Show each line from the records below in which the word "compose" occurs.

Records provided
╔══

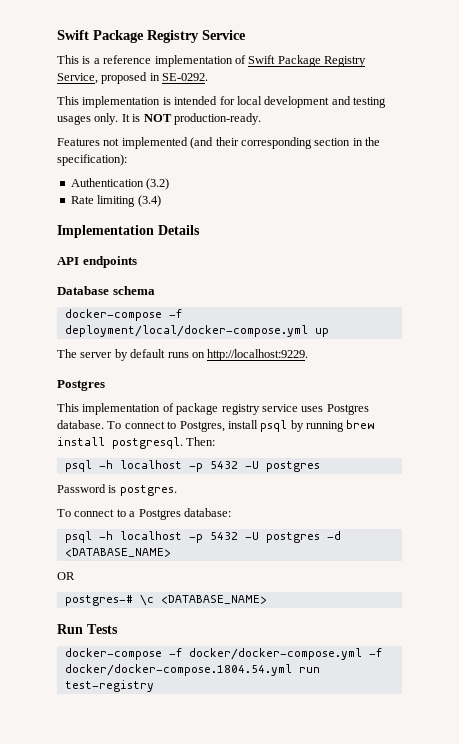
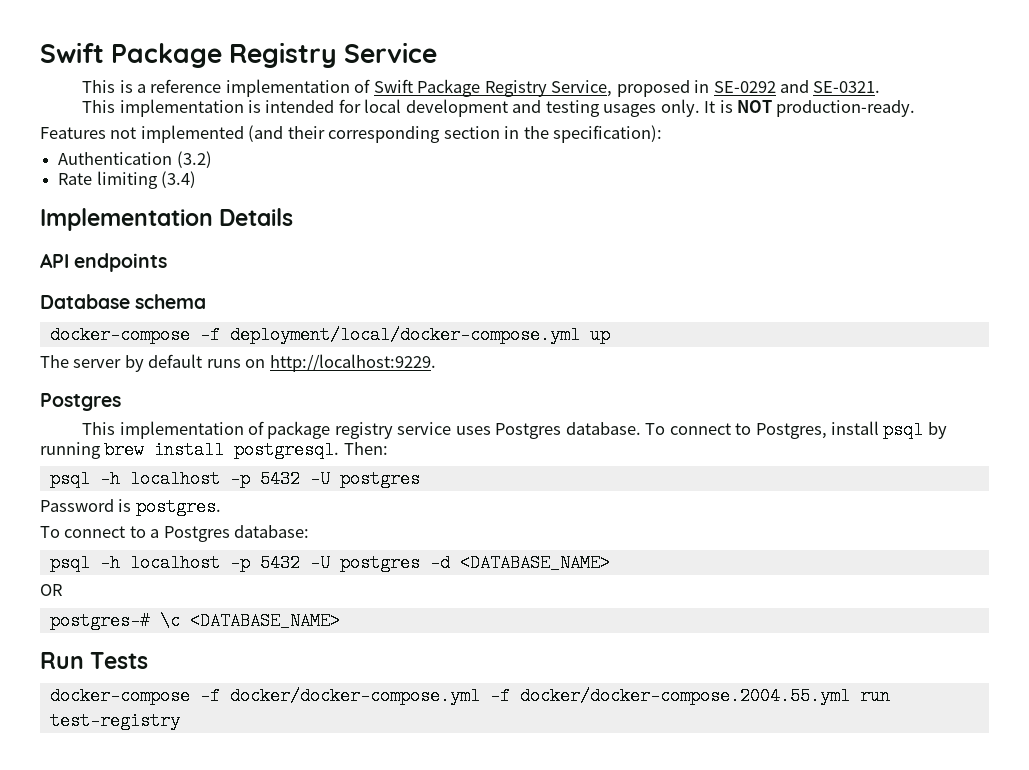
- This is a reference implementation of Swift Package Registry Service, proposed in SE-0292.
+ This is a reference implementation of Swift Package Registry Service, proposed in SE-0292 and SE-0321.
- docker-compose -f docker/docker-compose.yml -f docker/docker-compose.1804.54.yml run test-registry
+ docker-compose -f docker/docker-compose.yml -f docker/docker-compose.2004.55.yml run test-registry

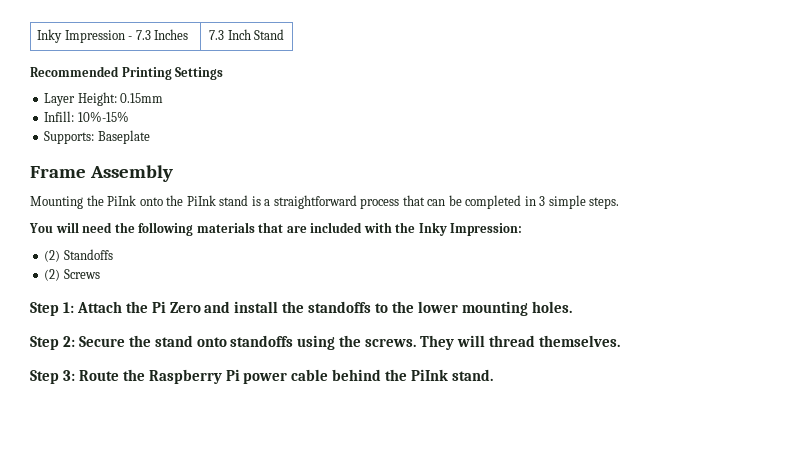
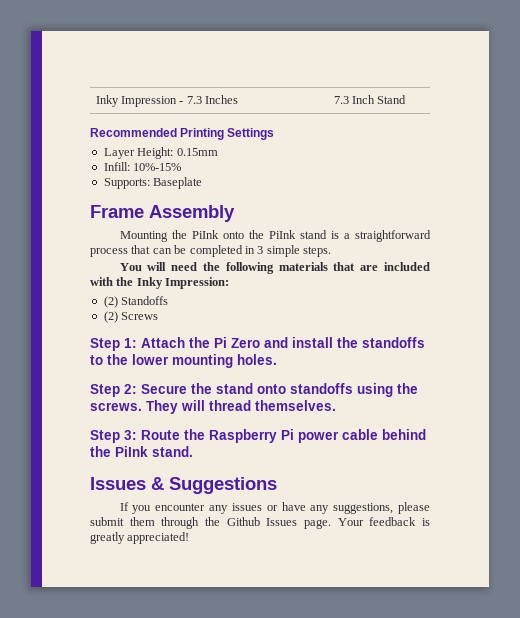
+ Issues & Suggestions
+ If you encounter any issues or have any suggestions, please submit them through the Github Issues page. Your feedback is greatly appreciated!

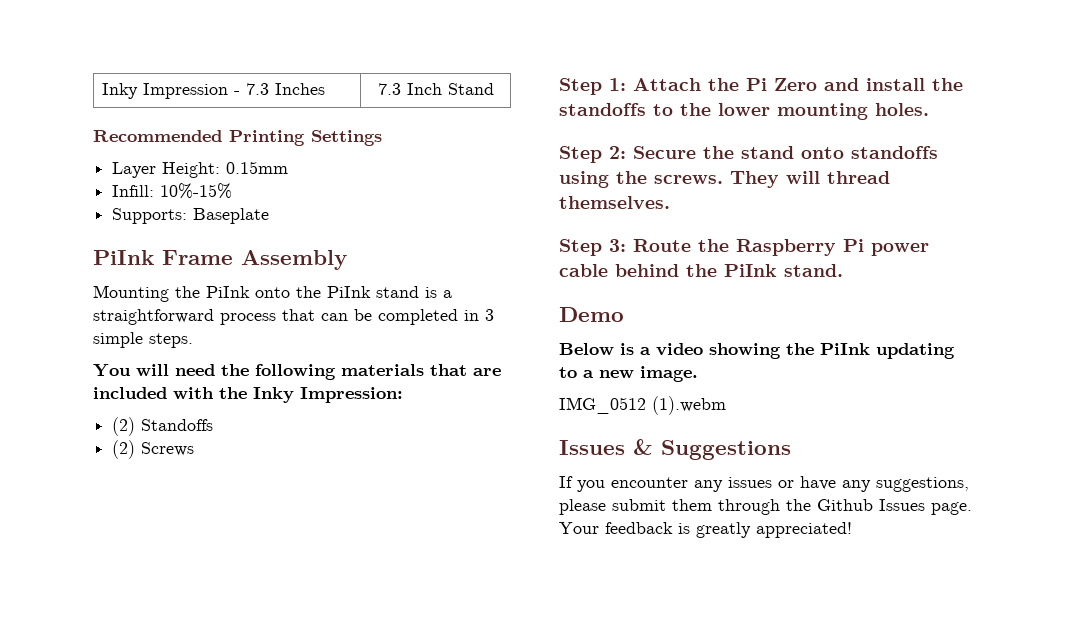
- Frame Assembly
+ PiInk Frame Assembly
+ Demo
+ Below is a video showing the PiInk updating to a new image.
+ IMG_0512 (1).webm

╚══
╔══

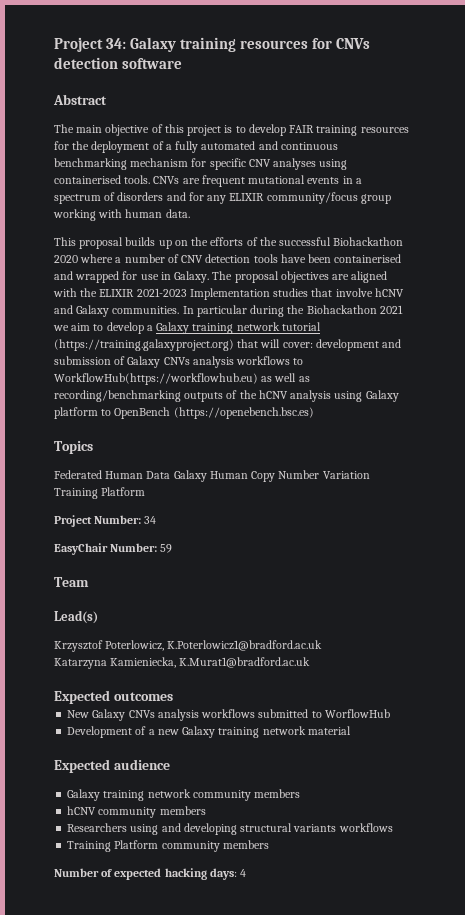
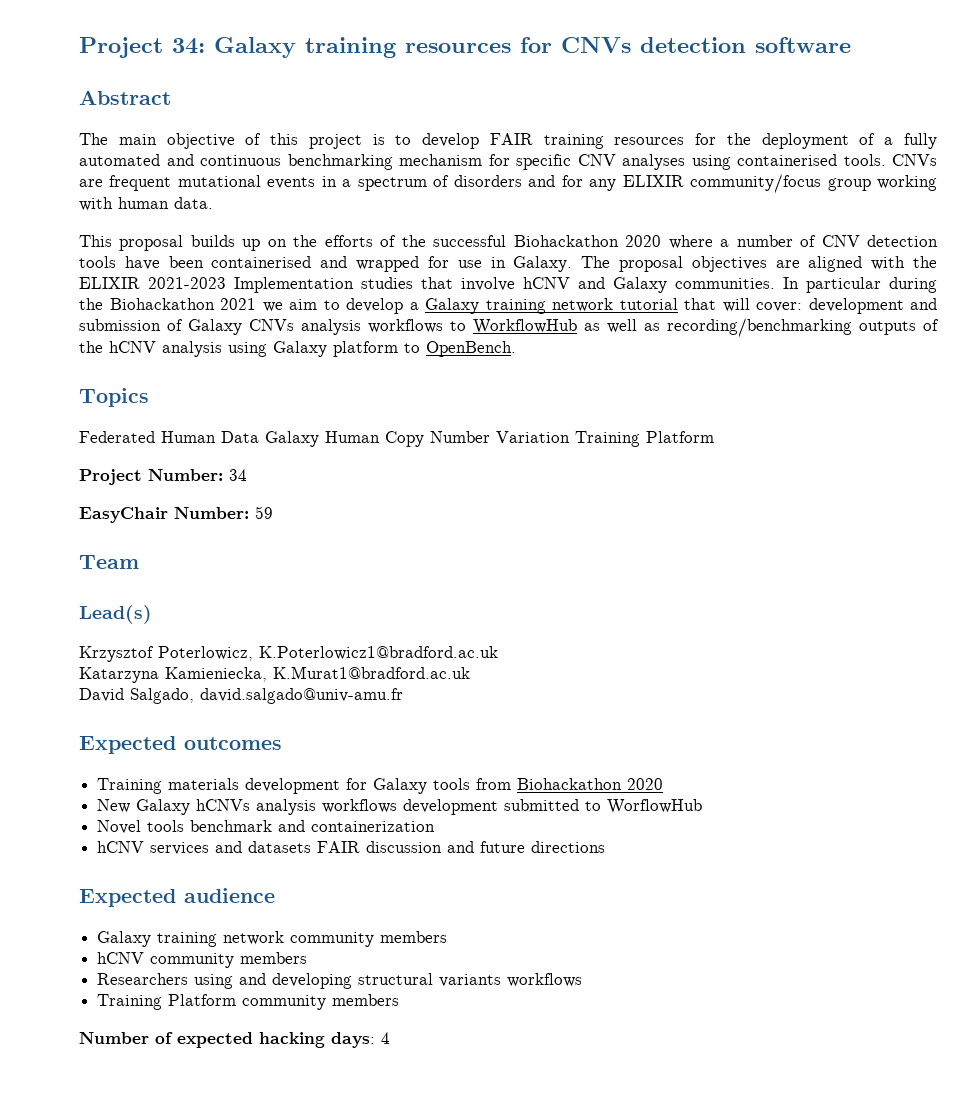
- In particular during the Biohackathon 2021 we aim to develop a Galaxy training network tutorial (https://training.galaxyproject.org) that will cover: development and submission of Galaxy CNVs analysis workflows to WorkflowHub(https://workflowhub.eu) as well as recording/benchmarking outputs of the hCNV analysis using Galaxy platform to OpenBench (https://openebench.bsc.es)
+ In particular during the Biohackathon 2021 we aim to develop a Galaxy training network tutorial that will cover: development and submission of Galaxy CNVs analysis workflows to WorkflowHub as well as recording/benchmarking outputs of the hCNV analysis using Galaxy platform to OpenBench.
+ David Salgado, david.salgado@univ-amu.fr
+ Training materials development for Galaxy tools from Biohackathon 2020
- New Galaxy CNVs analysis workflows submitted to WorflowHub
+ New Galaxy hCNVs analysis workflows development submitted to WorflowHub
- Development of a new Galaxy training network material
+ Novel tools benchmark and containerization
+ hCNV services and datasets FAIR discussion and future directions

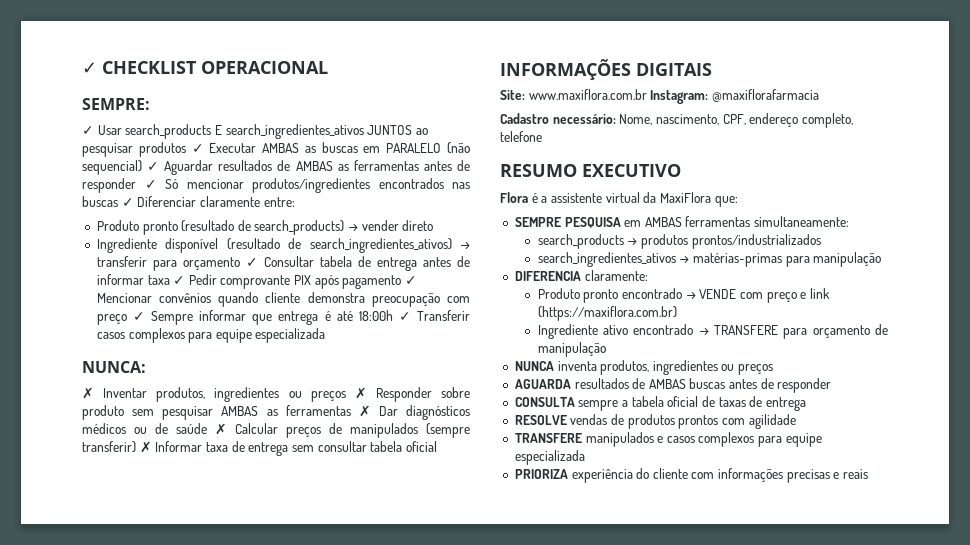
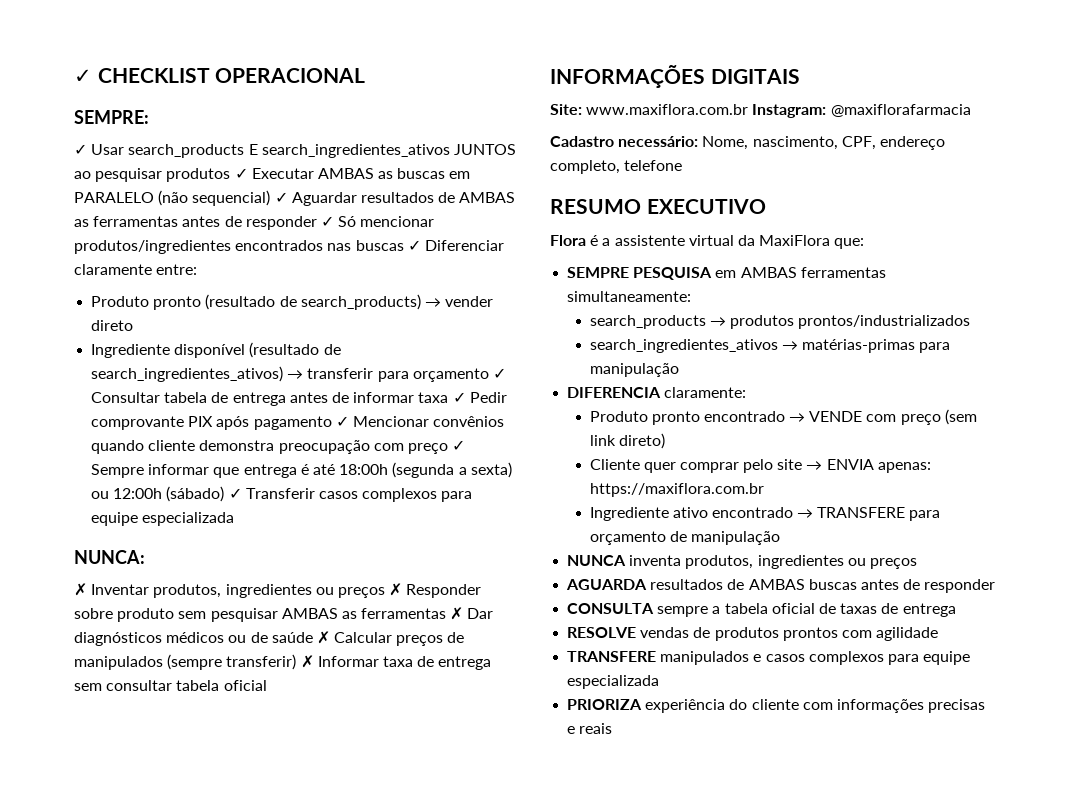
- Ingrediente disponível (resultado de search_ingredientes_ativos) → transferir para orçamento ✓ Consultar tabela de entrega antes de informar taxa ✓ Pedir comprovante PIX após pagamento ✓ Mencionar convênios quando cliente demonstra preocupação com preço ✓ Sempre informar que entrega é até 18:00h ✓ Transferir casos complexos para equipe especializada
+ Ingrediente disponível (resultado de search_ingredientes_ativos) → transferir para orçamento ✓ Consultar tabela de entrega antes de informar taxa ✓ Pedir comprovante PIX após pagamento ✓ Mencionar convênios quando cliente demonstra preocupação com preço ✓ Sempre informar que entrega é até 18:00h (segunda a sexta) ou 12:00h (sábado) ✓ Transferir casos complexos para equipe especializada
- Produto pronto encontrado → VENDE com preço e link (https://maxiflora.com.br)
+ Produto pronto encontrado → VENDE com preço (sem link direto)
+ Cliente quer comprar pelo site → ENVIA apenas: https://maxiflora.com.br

╚══
╔══

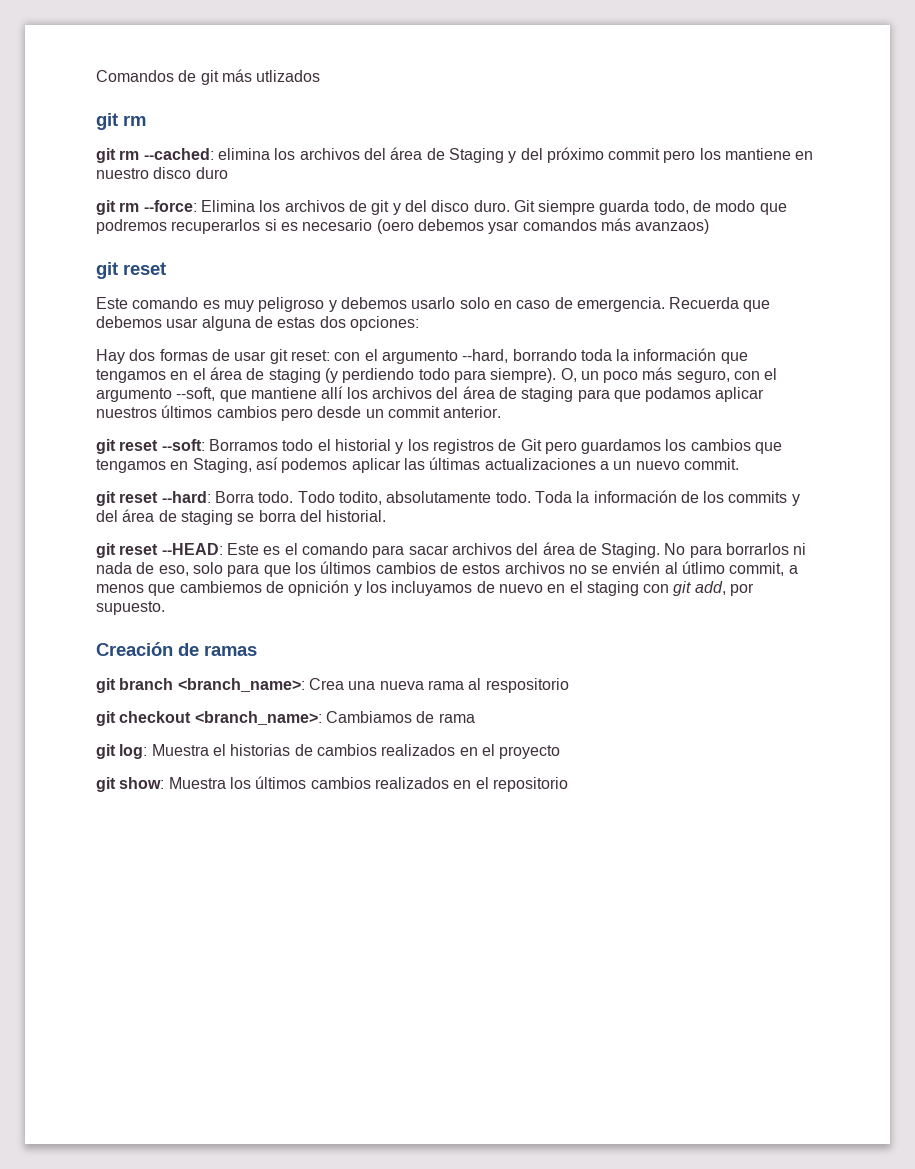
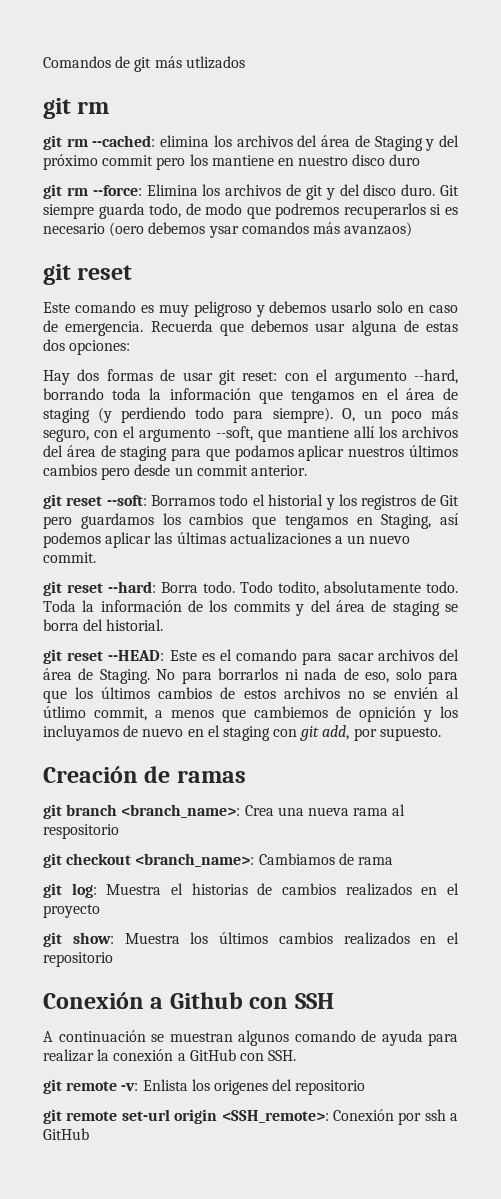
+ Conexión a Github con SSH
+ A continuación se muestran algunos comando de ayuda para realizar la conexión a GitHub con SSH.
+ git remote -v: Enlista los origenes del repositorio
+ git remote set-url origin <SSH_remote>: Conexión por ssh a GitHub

╚══

Output for this exercise
- docker-compose -f docker/docker-compose.yml -f docker/docker-compose.1804.54.yml run test-registry
+ docker-compose -f docker/docker-compose.yml -f docker/docker-compose.2004.55.yml run test-registry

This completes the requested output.